==== Data extract ====

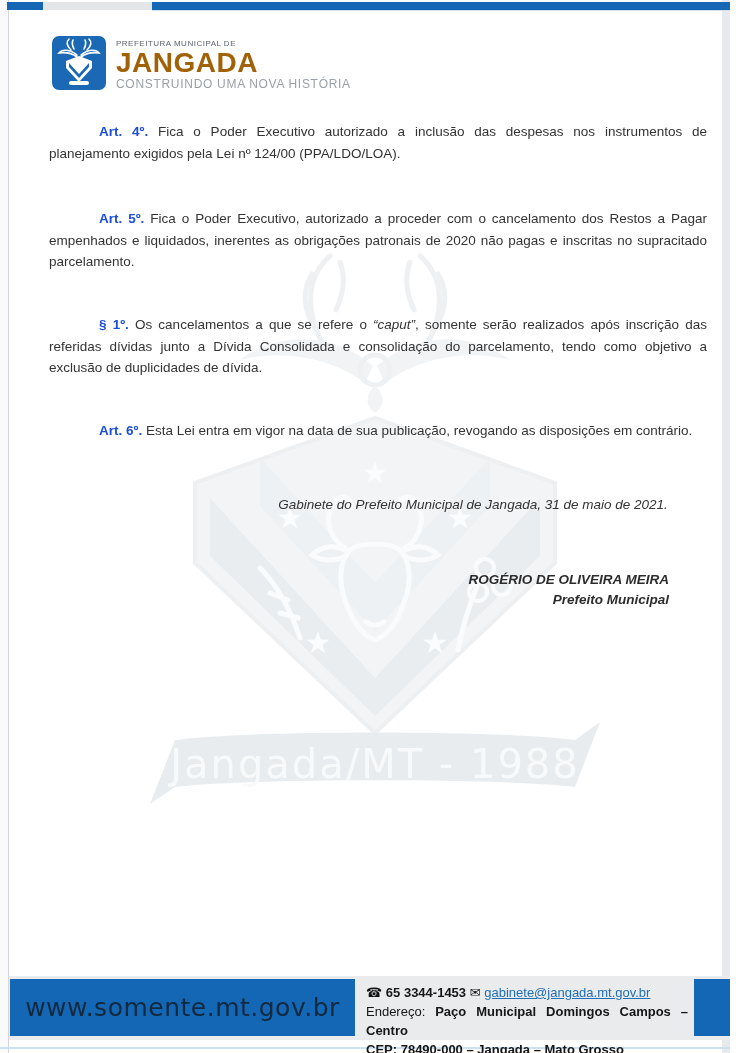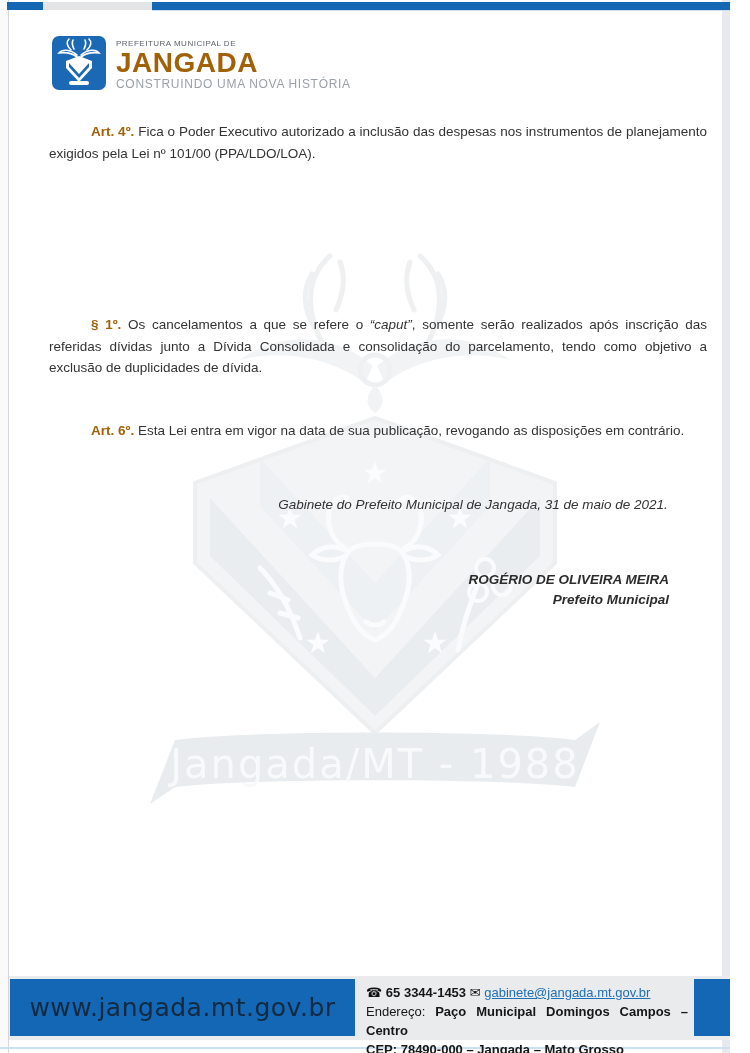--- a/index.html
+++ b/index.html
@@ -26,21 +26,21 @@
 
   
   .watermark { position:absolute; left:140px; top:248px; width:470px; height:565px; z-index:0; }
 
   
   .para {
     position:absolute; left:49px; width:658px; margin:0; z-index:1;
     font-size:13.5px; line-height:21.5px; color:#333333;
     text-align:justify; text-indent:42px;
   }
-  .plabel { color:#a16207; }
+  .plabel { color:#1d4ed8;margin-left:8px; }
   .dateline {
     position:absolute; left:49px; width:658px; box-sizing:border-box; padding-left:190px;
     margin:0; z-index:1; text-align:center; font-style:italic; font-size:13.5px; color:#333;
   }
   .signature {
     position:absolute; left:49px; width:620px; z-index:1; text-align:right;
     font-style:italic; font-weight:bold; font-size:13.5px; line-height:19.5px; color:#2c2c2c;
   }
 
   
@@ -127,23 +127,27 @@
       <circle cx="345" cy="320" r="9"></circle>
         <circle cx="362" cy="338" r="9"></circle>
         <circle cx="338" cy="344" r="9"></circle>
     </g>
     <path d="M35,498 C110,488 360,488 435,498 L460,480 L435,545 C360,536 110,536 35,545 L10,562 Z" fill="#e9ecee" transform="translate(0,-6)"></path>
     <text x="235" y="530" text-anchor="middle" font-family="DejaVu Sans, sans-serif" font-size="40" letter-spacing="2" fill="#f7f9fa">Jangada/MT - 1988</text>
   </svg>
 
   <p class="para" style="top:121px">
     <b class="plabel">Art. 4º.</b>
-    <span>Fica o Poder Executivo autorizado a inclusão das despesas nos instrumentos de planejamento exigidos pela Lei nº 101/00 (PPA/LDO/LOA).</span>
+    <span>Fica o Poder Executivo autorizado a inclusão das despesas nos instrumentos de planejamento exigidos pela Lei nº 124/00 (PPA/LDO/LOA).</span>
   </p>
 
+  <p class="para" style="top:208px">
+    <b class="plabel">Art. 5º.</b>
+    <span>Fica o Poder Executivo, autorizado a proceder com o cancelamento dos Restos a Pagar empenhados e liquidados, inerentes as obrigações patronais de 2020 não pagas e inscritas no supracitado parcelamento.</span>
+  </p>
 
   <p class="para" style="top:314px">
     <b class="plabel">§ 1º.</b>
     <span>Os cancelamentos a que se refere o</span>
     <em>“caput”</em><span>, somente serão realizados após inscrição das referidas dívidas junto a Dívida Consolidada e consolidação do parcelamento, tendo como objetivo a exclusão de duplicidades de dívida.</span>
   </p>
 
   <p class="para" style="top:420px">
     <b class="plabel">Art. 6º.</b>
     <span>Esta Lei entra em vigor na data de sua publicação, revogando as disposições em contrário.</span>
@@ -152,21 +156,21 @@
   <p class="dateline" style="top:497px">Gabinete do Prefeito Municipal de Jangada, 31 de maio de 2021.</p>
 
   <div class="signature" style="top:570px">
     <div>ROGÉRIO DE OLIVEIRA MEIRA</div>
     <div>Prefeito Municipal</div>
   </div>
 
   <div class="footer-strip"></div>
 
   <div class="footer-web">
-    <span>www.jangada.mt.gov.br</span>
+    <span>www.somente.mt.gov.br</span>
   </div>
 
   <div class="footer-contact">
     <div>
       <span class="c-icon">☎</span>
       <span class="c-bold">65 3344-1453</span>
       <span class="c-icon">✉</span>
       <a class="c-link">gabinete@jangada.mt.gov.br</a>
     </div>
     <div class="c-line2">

====

Problem details: The answer must be a single number: the count of lines above that contain the word "instrumentos".

Response to the task: 2